Grãos de feijão – Foto: Jasmine Waheed/Unsplash

Por Carolina Andraus

Primeiro foi o açúcar refinado: alvo de ataque de médicos e nutricionistas, foi banido dos cardápios saudáveis, não só por seu poder engordativo, mas por estar na origem de uma série de doenças, do ataque cardíaco ao diabetes. Depois, foi a vez da gordura trans, que se provou um veneno ao coração. A artilharia da última década se voltou contra o glúten, proibidíssimo para os intolerantes e nas dietas anti-inflamatórias.

O mais novo vilão a liderar a lista dos alimentos vetados em prol da saúde é a lectina. Guarde esse nome. Segundo a especialista em nutrição aplicada à bioquímica quântica, Catherine Vanazzi, no ranking dos alimentos altamente inflamatórios, ela estaria lado a lado do açúcar e do glúten.

Pouco conhecida, mas abundante nos nossos pratos, a lectina é uma proteína facilmente encontrada em diversos alimentos, principalmente grãos, como soja, gérmen de trigo, lentilhas e feijões, quinoa, além de alguns vegetais e legumes, como o tomate e a berinjela.

O alerta dos especialistas baseia-se no fato de que os grãos e vegetais que hoje consumimos nem de longe lembram os plantados por nossos antepassados. Devido ao uso abusivo de fertilizantes e pesticidas nas plantações, e as mudanças transgênicas pelas quais os grãos vêm sendo expostos nas ultimas décadas, a lectina, que nas plantas serve como uma arma defensiva contra ataques de patógenos e predadores, como bactérias, fungos e insetos, também se transformou.

Os grãos e brotos tiveram que se adaptar para melhorar a proteção contra agentes externos e, assim, explica Catherine, a lectina passou a ter um tamanho muitas vezes maior que a forma que era encontrada originalmente.

Desta forma, perdemos a capacidade de metabolizar essa proteína, já que a parede intestinal não consegue absorvê-la no seu tamanho aumentado, o que faz com que ela fique estacionada nas paredes do intestino e cause a inflamação. As consequências práticas para a nossa saúde? Um aumento generalizado de pessoas com tireóides problemáticas, doenças de retina e pequenas rupturas nas paredes intestinais, com quadros de inflamações crônicas sem explicação ou motivo aparente.
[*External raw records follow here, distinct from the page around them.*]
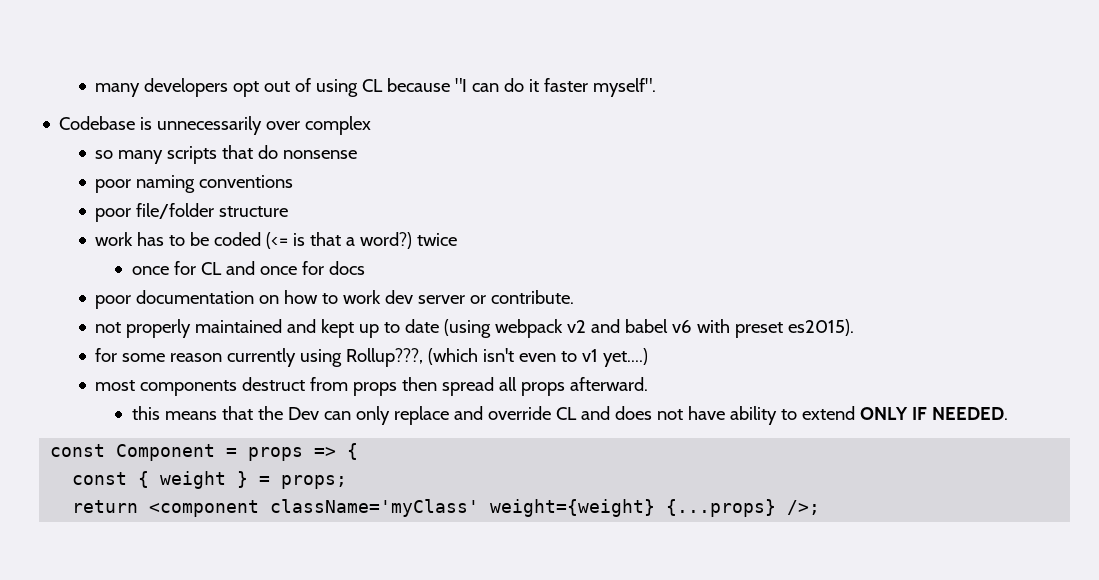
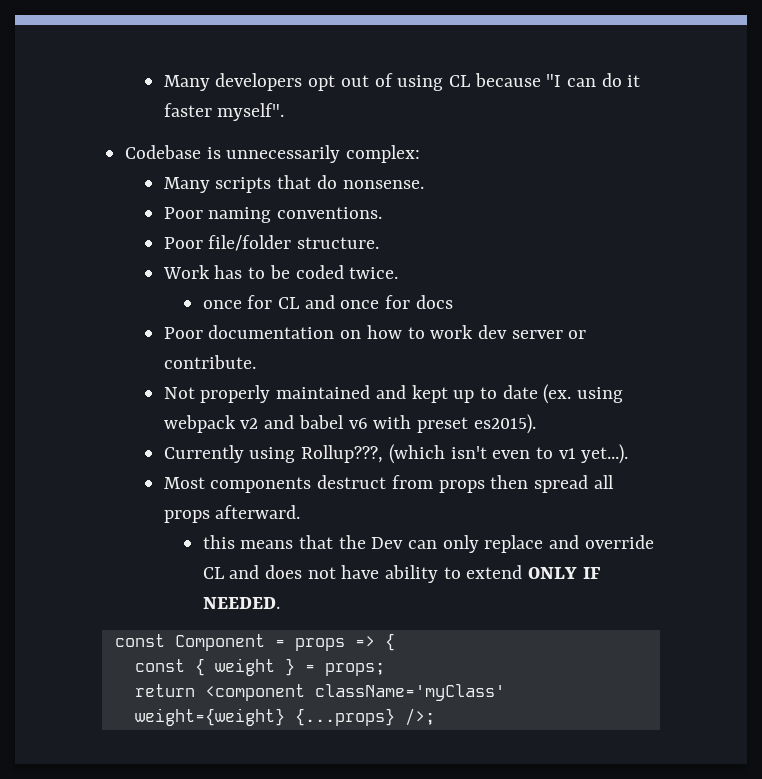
- many developers opt out of using CL because "I can do it faster myself".
+ Many developers opt out of using CL because "I can do it faster myself".
- Codebase is unnecessarily over complex
- so many scripts that do nonsense
- poor naming conventions
- poor file/folder structure
- work has to be coded (<= is that a word?) twice
+ Codebase is unnecessarily complex:
+ Many scripts that do nonsense.
+ Poor naming conventions.
+ Poor file/folder structure.
+ Work has to be coded twice.
- poor documentation on how to work dev server or contribute.
+ Poor documentation on how to work dev server or contribute.
- not properly maintained and kept up to date (using webpack v2 and babel v6 with preset es2015).
+ Not properly maintained and kept up to date (ex. using webpack v2 and babel v6 with preset es2015).
- for some reason currently using Rollup???, (which isn't even to v1 yet....)
- most components destruct from props then spread all props afterward.
+ Currently using Rollup???, (which isn't even to v1 yet...).
+ Most components destruct from props then spread all props afterward.

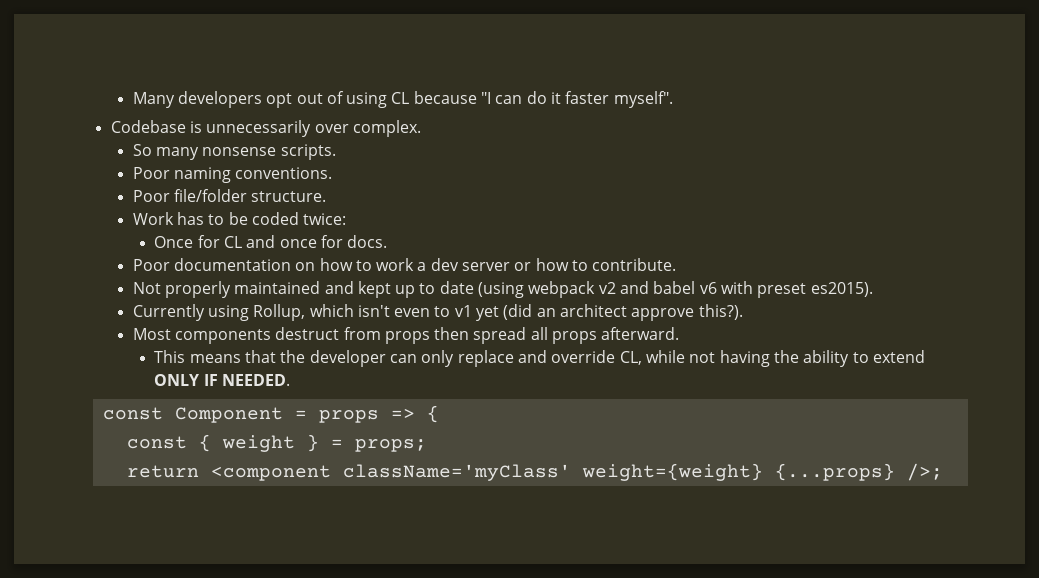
- Codebase is unnecessarily complex:
- Many scripts that do nonsense.
+ Codebase is unnecessarily over complex.
+ So many nonsense scripts.
- Work has to be coded twice.
- once for CL and once for docs
+ Work has to be coded twice:
+ Once for CL and once for docs.
- Poor documentation on how to work dev server or contribute.
+ Poor documentation on how to work a dev server or how to contribute.
- Not properly maintained and kept up to date (ex. using webpack v2 and babel v6 with preset es2015).
+ Not properly maintained and kept up to date (using webpack v2 and babel v6 with preset es2015).
- Currently using Rollup???, (which isn't even to v1 yet...).
+ Currently using Rollup, which isn't even to v1 yet (did an architect approve this?).
- this means that the Dev can only replace and override CL and does not have ability to extend ONLY IF NEEDED.
+ This means that the developer can only replace and override CL, while not having the ability to extend ONLY IF NEEDED.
Ao eliminá-la da dieta, automaticamente, o resultado é uma cintura mais fina, livre de inchaço, e o fim de uma série de outros males como cansaço, mau funcionamento do intestino e indisposição.

Quando Catherine faz o teste quântico para medir as intolerâncias em seus pacientes, a lectina acende um alerta inflamatório para a maioria das pessoas testadas. E o que devemos fazer para nos adaptar a mais essa variável da nutrição do novo milênio? É relativamente simples. Em primeiro lugar, descasque as frutas e legumes sempre que possível, o contrário do que faziam nossas avós, que sabiamente favoreciam as cascas, onde está a maior concentração de vitaminas. Males da modernidade…”Depois, é importantíssimo deixar grãos de molho por pelo menos 12 horas, com algumas trocas de água para lavar os chamados anti-nutrientes e neutralizar a lectina”, como ensina a especialista em nutrição.

Mas, o mais importante é, mais uma vez, aprender a sentir seu corpo e tentar tirar, de tempos em tempos, a lectina da dieta para dar um descanso ao organismo, e reintroduzir cascas e grãos aos poucos, observando como a digestão e a disposição física se comportam.

A forma como nos alimentamos vem sendo transformada – e não é apenas pelo aumento da consciência do que nos faz bem, de forma individual, sem seguir tendências e modismos. Estamos, finalmente, aprendendo a ler rótulos, pesquisar ingredientes e ser mais críticos com o que ingerimos e com as reações do nosso organismo.

Temos o privilégio de ter papel, até certo ponto, ativo nas nossas escolhas alimentares e na forma com que o corpo é exposto ao mundo exterior. Hoje, muitos de nós já conhecem suas próprias intolerâncias, os benefícios e aumento de performance que conseguimos alcançar com uma alimentação mais fitness, orgânica, vegana, proteica ou qualquer que seja a linha a que cada um melhor se adapte. Fica a dica para acrescentar mais esse item, a lectina, à sua listinha na hora de fazer escolhas. Certamente, você ainda vai ouvir falar muito dela.